Inside the Pro-Israel Campaign to Stop ‘The Voice of Hind Rajab’ From Winning an Oscar
A group led by top Hollywood executives and linked to the Israeli government is trying to smear a film about a little girl killed by Israeli forces.

An obscure group of entertainment industry professionals is smearing the film, ‘The Voice of Hind Rajab,’ in a concerted effort to stop it from winning an Oscar for Best International Feature Film. While the group purports to be “apolitical,” it has ties to a pro-Israel organization that’s shut down speech in the US.
‘The Voice of Hind Rajab’ is an Oscar-nominated documentary-drama film that depicts the Palestinian Red Crescent’s response to the Israeli military’s brutal killing of 5-year-old Hind Rajab and her family members – a case known around the world as emblematic of the Israeli government’s ruthless genocide of Palestine.
The Creative Community for Peace (CCFP), an influential organization in Los Angeles, is smearing the film — whose executive producers include Brad Pitt, Joaquin Phoenix, Rooney Mara, and Jonathan Glazer — as “propaganda” and “manipulation,” casting doubts on the circumstances that led to her killing by Israeli soldiers.
The war crime made international news: On Jan. 29, 2024, 5-year-old Hind Rajab and her family sought to escape the violence surrounding them in Gaza – only to be met with the very thing they were fleeing from. The Israeli military brutally killed several of her family members as they attempted to flee. Then her cousin. Hind was then left alone for hours, pleading with emergency workers on the phone to help her. After agonizing hours, paramedics finally got approval from the Israeli government to rescue her.
Then the Israeli military killed Hind and the paramedics – who were found dead just hundreds of meters from her.
This sequence of events is documented in painstaking detail in ‘The Voice of Hind Rajab.’ Final voting for the Oscars ends Thursday evening.
‘Propaganda’
According to its website, the CCFP was founded in 2012 by David Renzer, the former chairman and CEO of Universal Music Publishing, and Steve Schnur, who is the president of music at Electronic Arts (EA) and the former chairman of the Grammy Foundation. The group describes itself as an “apolitical” organization that’s made up of “prominent members of the entertainment community,” and says it “strives to provide balance to the discourse regarding the Israeli/Palestinian conflict.”

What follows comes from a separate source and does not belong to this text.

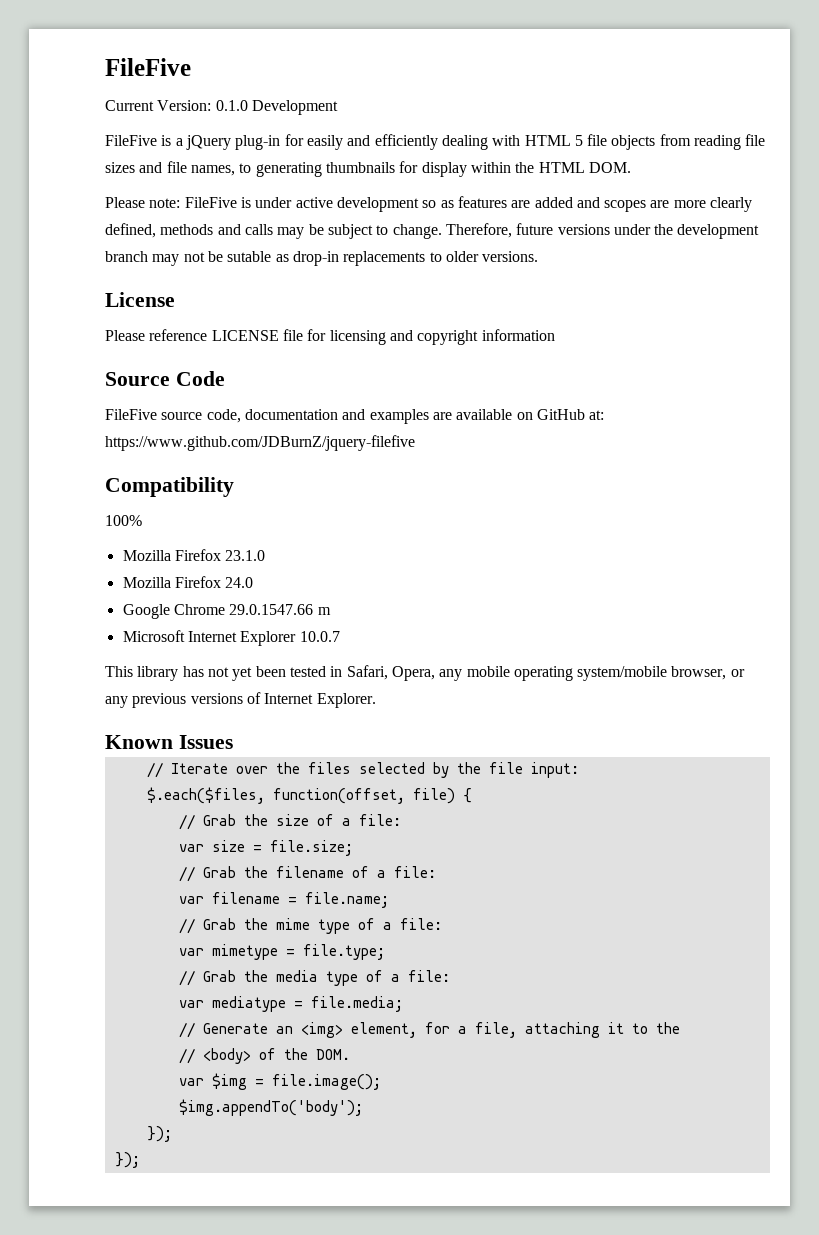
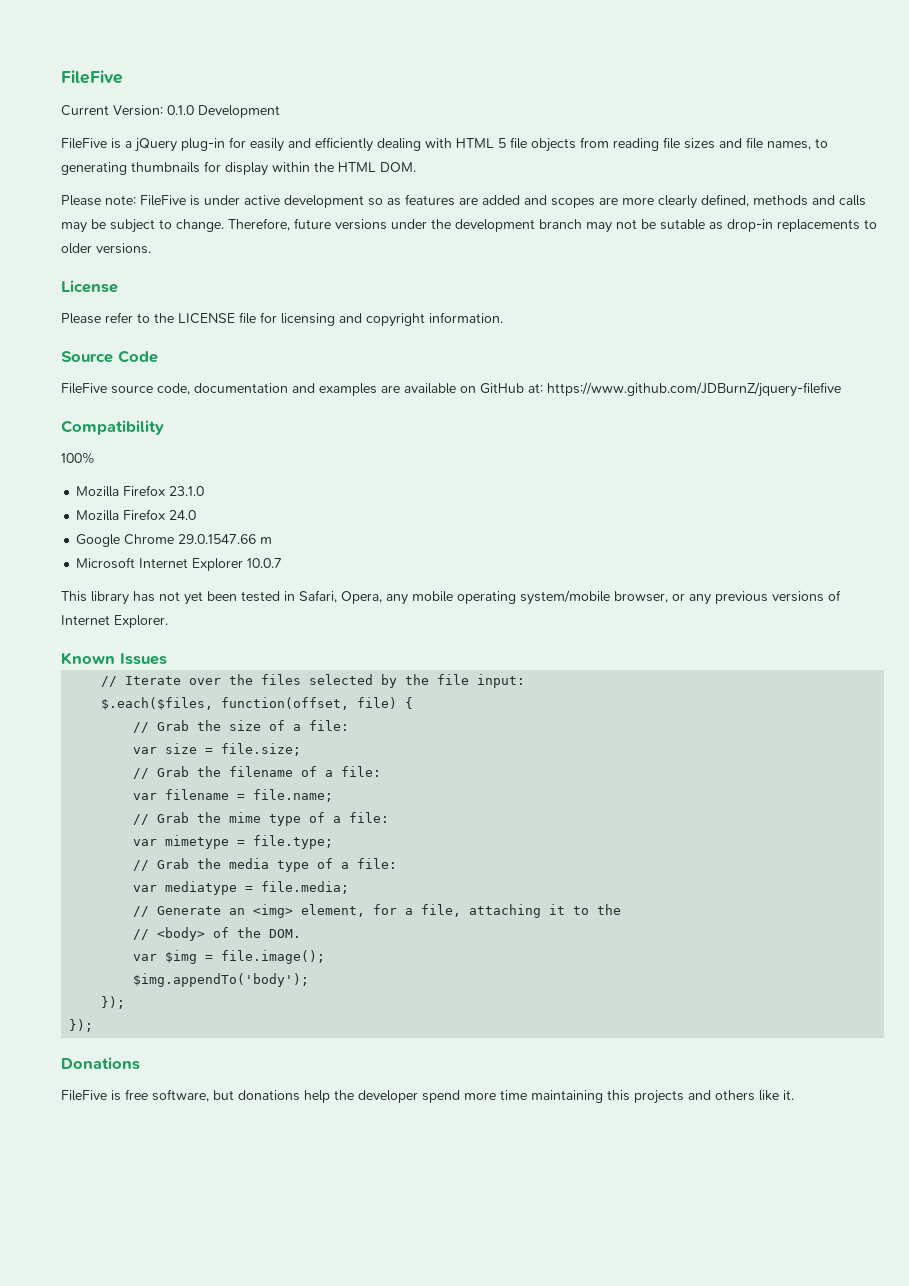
[149,329,208,341] reference -> [105,312,174,323] refer to the
[481,329,555,341] information -> [429,312,503,323] information.
(140, 1160) none -> [61,1057,140,1070] [61,1089,794,1104] // Donations // FileFive is free software, but donations help the developer spend more time maintaining this projects and others like it.

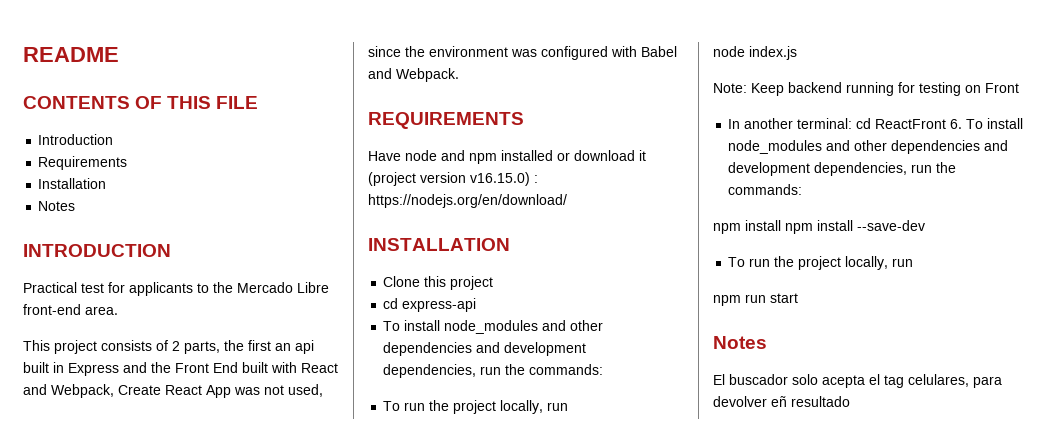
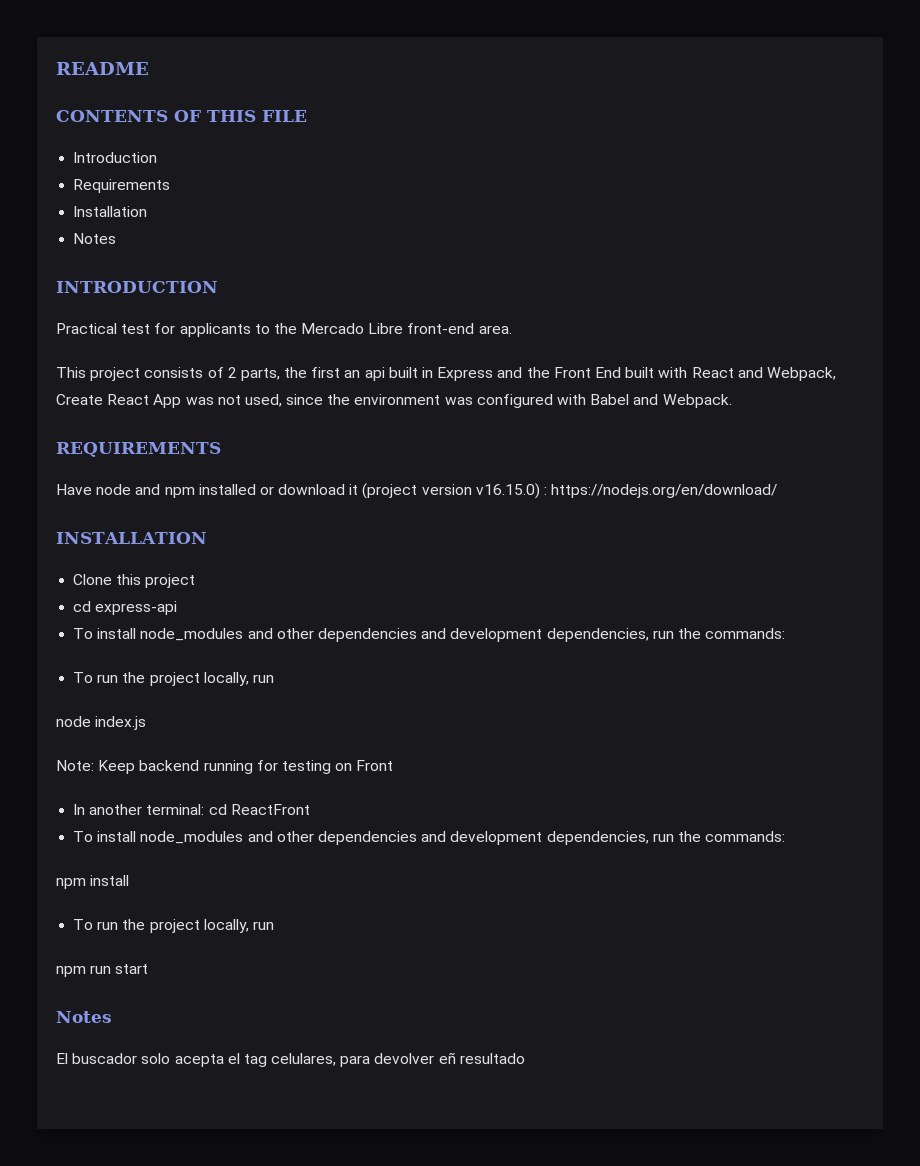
[950,119,963,129] 6. -> (310, 809) //
[785,220,925,234] npm install --save-dev -> (130, 880) none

The CCFP counts professionals from Warner Bros., Sony, Atlantic Records, Amazon, and more as members of its advisory board and networking committee. Its annual gala has been sponsored by a wide range of companies and individuals, including the foundations of Len Blavatnik, a Russian oligarch, and Casey Wasserman, chairman of the Los Angeles organizing committee for the 2028 Olympics – both of whom are featured in the Jeffrey Epstein files.